1. Did the dog eat their internet?
If your employee has a track record of struggling to keep up with work, it may not be the internet that’s having an outage. Obviously, accusing someone of lying is a delicate matter, but you may want to reassure them that they can safely be honest with you. Make it clear that if they lie again, there will be trouble. But as long as they’re honest, you’re happy to support them in managing their workload.
2. Is your conferencing software the problem?
When there is a genuine problem, it’s not always the Wi-Fi. If an employee falls offline during a video conference on Zoom, Microsoft Teams, Webex, or similar, it may be that the service itself is overloaded. You can avoid this in future by using a platform that has a dial-in option.
3. Subsidise mobile data
In a temporary emergency, like an internet outage in their area, your employee might be able to use their mobile hotspot to do their work. In that case, consider subsidising them for the data they use.
4. Let them have the time offline
Another thing you can do in a brief emergency, if they can’t work offline, is just let them take the time off.
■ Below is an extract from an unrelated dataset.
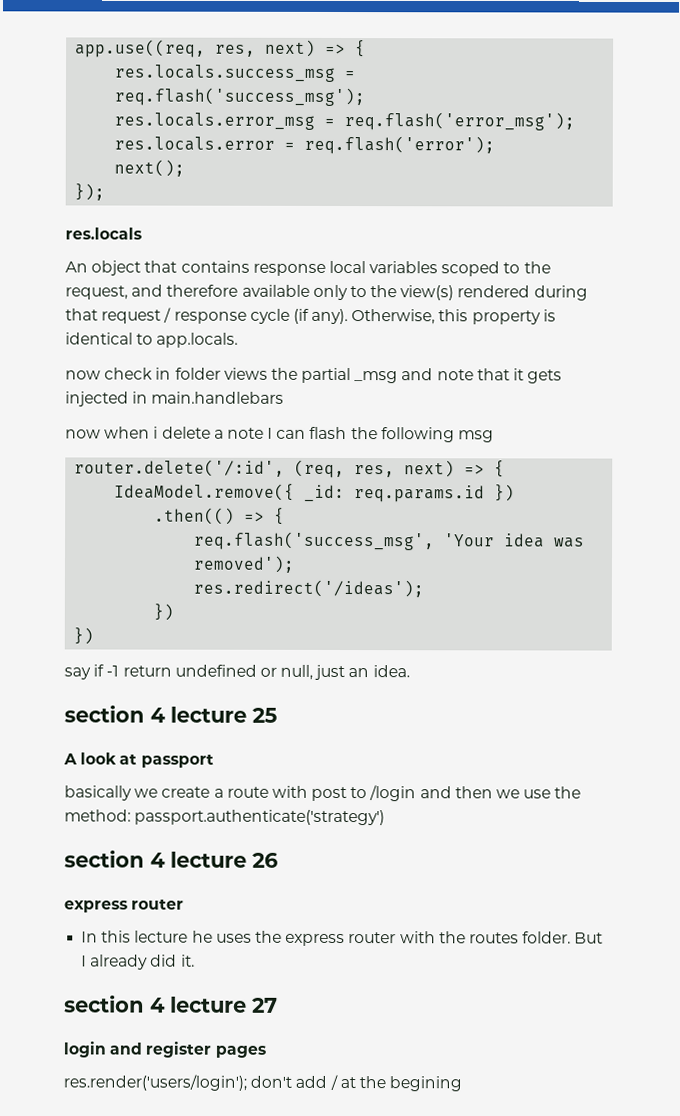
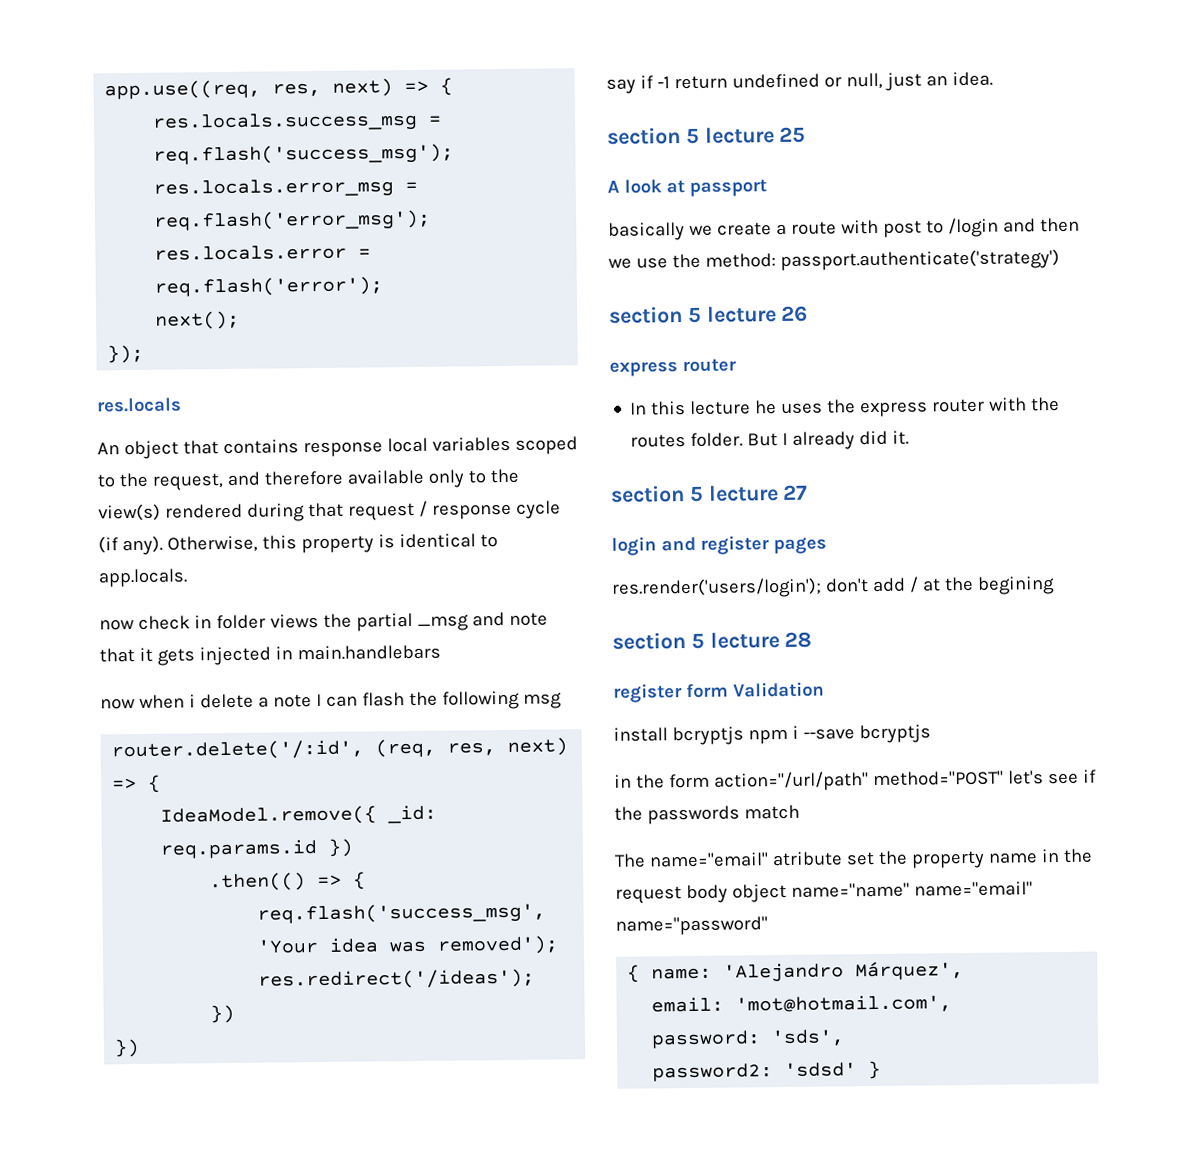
[150,707,166,723] 4 -> [685,128,700,145] 5
[150,852,166,868] 4 -> [687,307,702,323] 5
[150,997,166,1013] 4 -> [688,486,704,502] 5
(463, 1084) none -> [612,631,813,650] [613,681,825,703] [613,724,931,746] [614,769,1097,792] [614,804,800,825] [614,848,1093,869] [615,881,1033,904] [615,916,768,936] [627,961,965,983] [651,994,953,1014] [651,1029,846,1049] [652,1060,882,1082] // section 5 lecture 28 // register form Validation // install bcryptjs npm i --save bcryptjs // in the form action="/url/path" method="POST" let's see if the passwords match // The name="email" atribute set the property name in the request body object name="name" name="email" name="password" // { name: 'Alejandro Márquez', // email: 'mot@hotmail.com', // password: 'sds', // password2: 'sdsd' }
It’s not their fault, so make them feel valued by not pressuring or punishing them.
5. Subsidise better equipment
If their internet keeps dropping out, you may want to consider buying them a better router, an ethernet cable, or a Wi-Fi extender. It’ll pay for itself in increased productivity.
6. Create an IT help process
Most people don’t know what to do when their Wi-Fi goes out, beyond maybe turning it off and on again. If you have in-house IT support, create a process employee can follow during working hours to seek help.
7. Invite them into the office
If your employee keeps having connection problems, can you set up a contingency plan for them to work at the office during an outage? Obviously, this won’t work for everyone, but being prepared is helpful if you can.
In summary, outages are bound to happen. When they do, show you’re a good leader by being proactive, patient, and generous.